Markdown is a lightweight markup language with plain text formatting syntax. It is designed to be easily converted into HTML and used for formatting text on the web.

  1. Performance Difference: Fabric.js is primarily focused on 2D canvas rendering, making it suitable for creating interactive and intuitive applications with complex graphics and animations. On the other hand, anime.js is a JavaScript animation library that focuses on creating dynamic and expressive animations for web elements with minimal code. Fabric.js is better suited for applications requiring canvas manipulation, while anime.js excels in creating smooth and customizable animations.

  2. Ease of Use: Fabric.js offers a robust set of tools for creating and manipulating objects on a canvas, making it suitable for developers with a background in graphic design or visual arts. In contrast, anime.js provides a simple syntax for creating animations, allowing developers with varying levels of experience to easily implement dynamic effects on their web projects.

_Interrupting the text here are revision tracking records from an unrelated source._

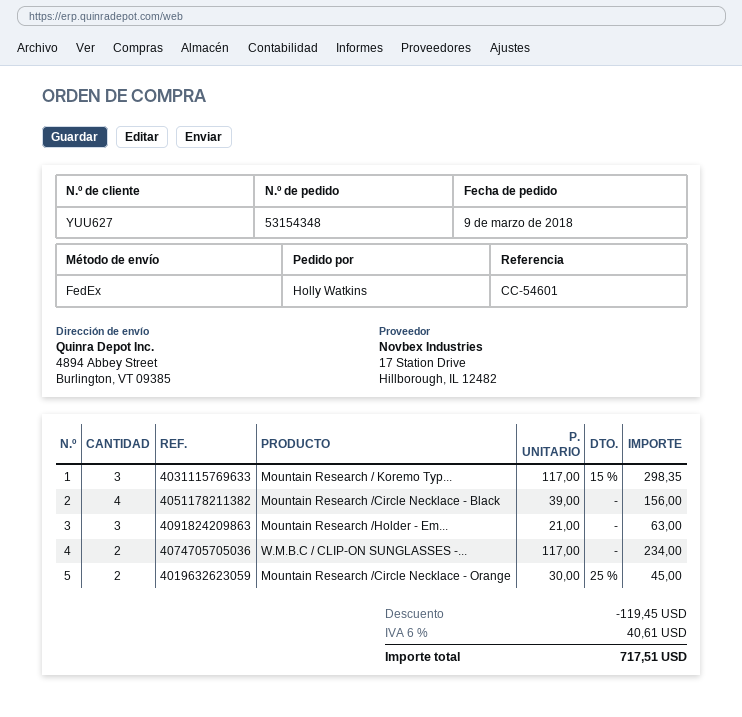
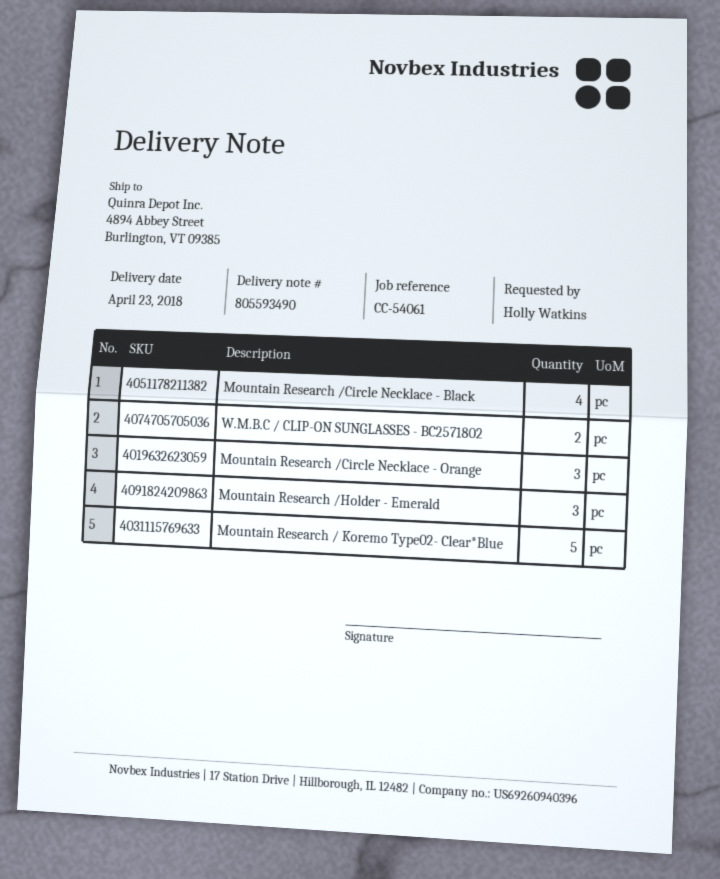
reference: CC-54601 -> CC-54061
Mountain Research / Koremo Typ...: 3 -> 5
Mountain Research /Circle Necklace - Orange: 2 -> 3

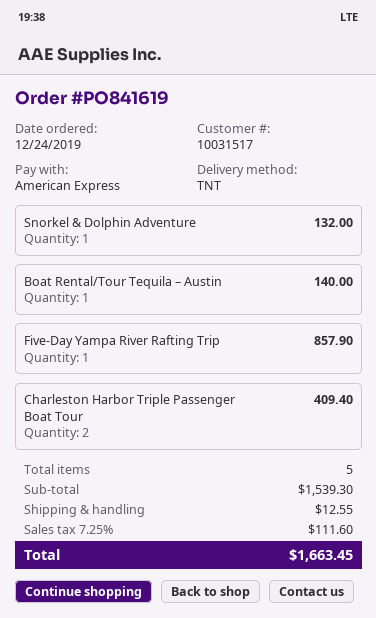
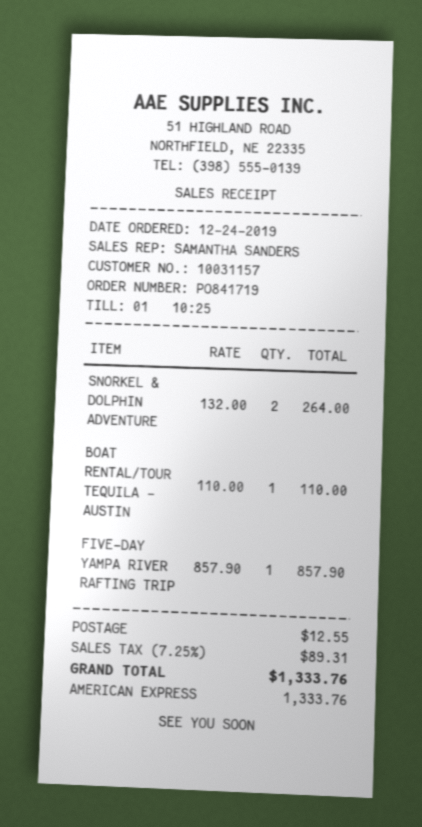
order number: PO841619 -> PO841719
customer number: 10031517 -> 10031157
Snorkel & Dolphin Adventure: 1 for 132.00 -> 2 for 264.00
Boat Rental/Tour Tequila – Austin: 1 for 140.00 -> 1 for 110.00
Charleston Harbor Triple Passenger Boat Tour: 2 for 409.40 -> none
tax: 7.25% = 111.60 -> 7.25% = 89.31
total: 1663.45 -> 1333.76

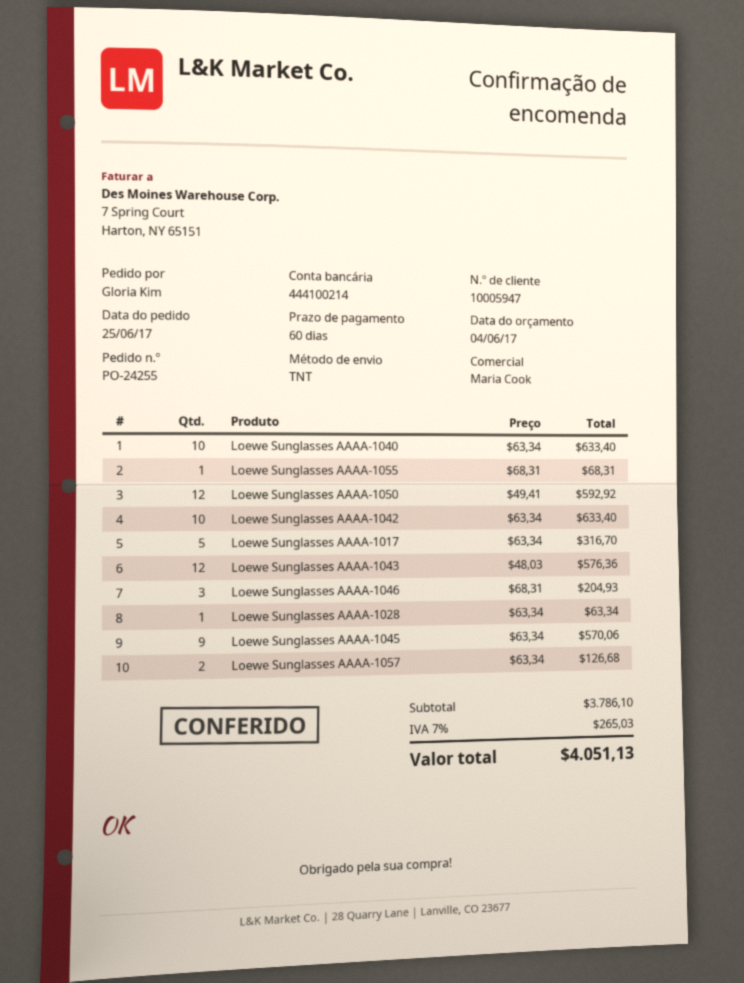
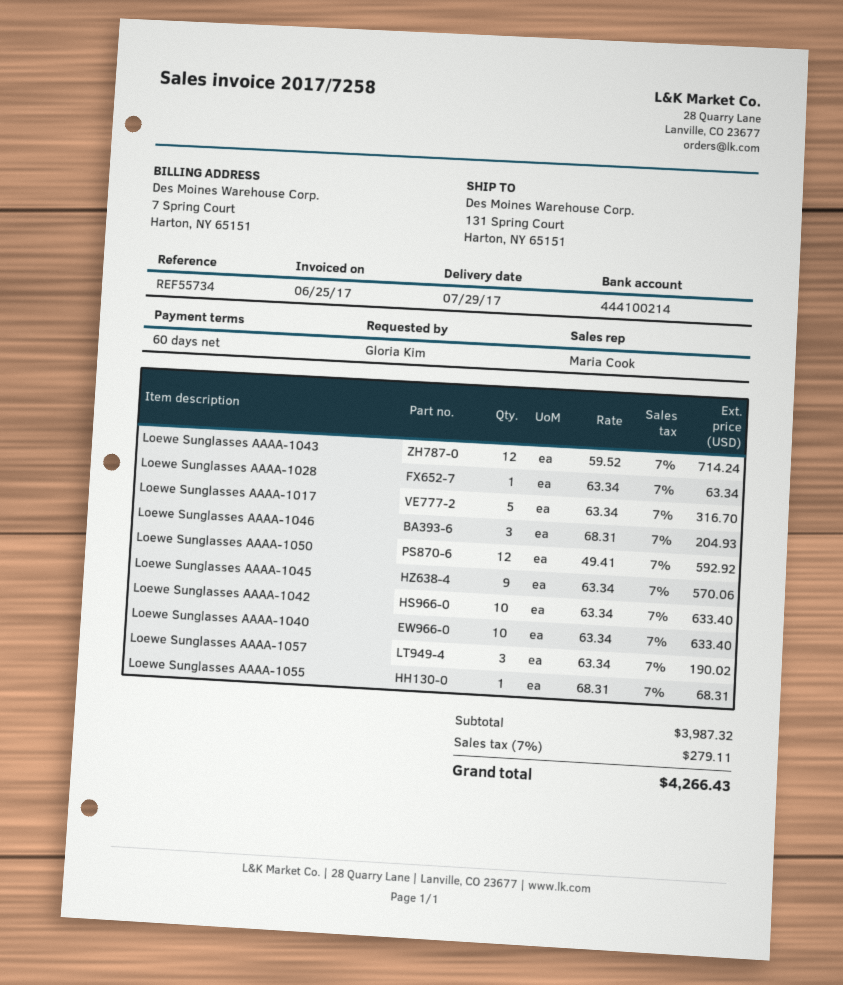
Loewe Sunglasses AAAA-1043: 12 x 48.03 = 576.36 -> 12 x 59.52 = 714.24
Loewe Sunglasses AAAA-1057: 2 x 63.34 = 126.68 -> 3 x 63.34 = 190.02
subtotal: 3786.10 -> 3987.32
tax: 7% = 265.03 -> 7% = 279.11
total: 4051.13 -> 4266.43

  3. Feature Set: Fabric.js provides features specifically tailored for working with canvas elements such as shapes, paths, text, and images, along with support for events and animations. On the other hand, anime.js focuses on animation properties like duration, easing, delay, and targets, enabling developers to create complex motion effects without the need for extensive coding.

  4. Community Support: Fabric.js has a dedicated community of developers contributing to its ongoing development and maintenance, ensuring a steady stream of updates and bug fixes. In comparison, anime.js has a smaller but active community that focuses on enhancing the library's animation capabilities and providing support for integrating with other web technologies.

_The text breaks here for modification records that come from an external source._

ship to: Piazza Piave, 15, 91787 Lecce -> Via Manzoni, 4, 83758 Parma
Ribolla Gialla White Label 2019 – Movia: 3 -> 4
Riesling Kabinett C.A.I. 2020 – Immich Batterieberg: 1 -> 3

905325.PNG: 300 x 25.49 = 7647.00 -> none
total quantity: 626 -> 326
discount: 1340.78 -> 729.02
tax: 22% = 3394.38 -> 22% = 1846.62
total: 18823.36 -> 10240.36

  5. Integration with Frameworks: Fabric.js integrates seamlessly with popular web frameworks like Angular, React, and Vue, allowing developers to leverage the library's features within their existing projects. Conversely, anime.js can be easily integrated into web applications using vanilla JavaScript or through plugins for frameworks like jQuery, providing flexibility in implementation.

  6. Optimization: Fabric.js is optimized for complex rendering tasks on canvas elements, offering efficient methods for handling large datasets and intricate graphical operations. In contrast, anime.js focuses on optimizing animations for performance and smooth rendering, ensuring a consistent user experience across different devices and browsers.

In Summary, Fabric.js and anime.js offer distinct advantages in creating interactive applications and dynamic animations, with Fabric.js excelling in canvas manipulation and complex graphics while anime.js focuses on creating expressive and efficient animations for web elements.

Share your Stack

Help developers discover the tools you use. Get visibility for your team's tech choices and contribute to the community's knowledge.

View Docs
CLI (Node.js)
or
Manual

Detailed Comparison

Fabric.js
Fabric.js
anime.js
anime.js

It provides interactive object model on top of canvas element. Fabric also has SVG-to-canvas (and canvas-to-SVG) parser. Using Fabric.js, you can create and populate objects on canvas; objects like simple geometrical shapes

It is a lightweight JavaScript animation library with a simple, yet powerful API. It works with CSS properties, SVG, DOM attributes and JavaScript Objects.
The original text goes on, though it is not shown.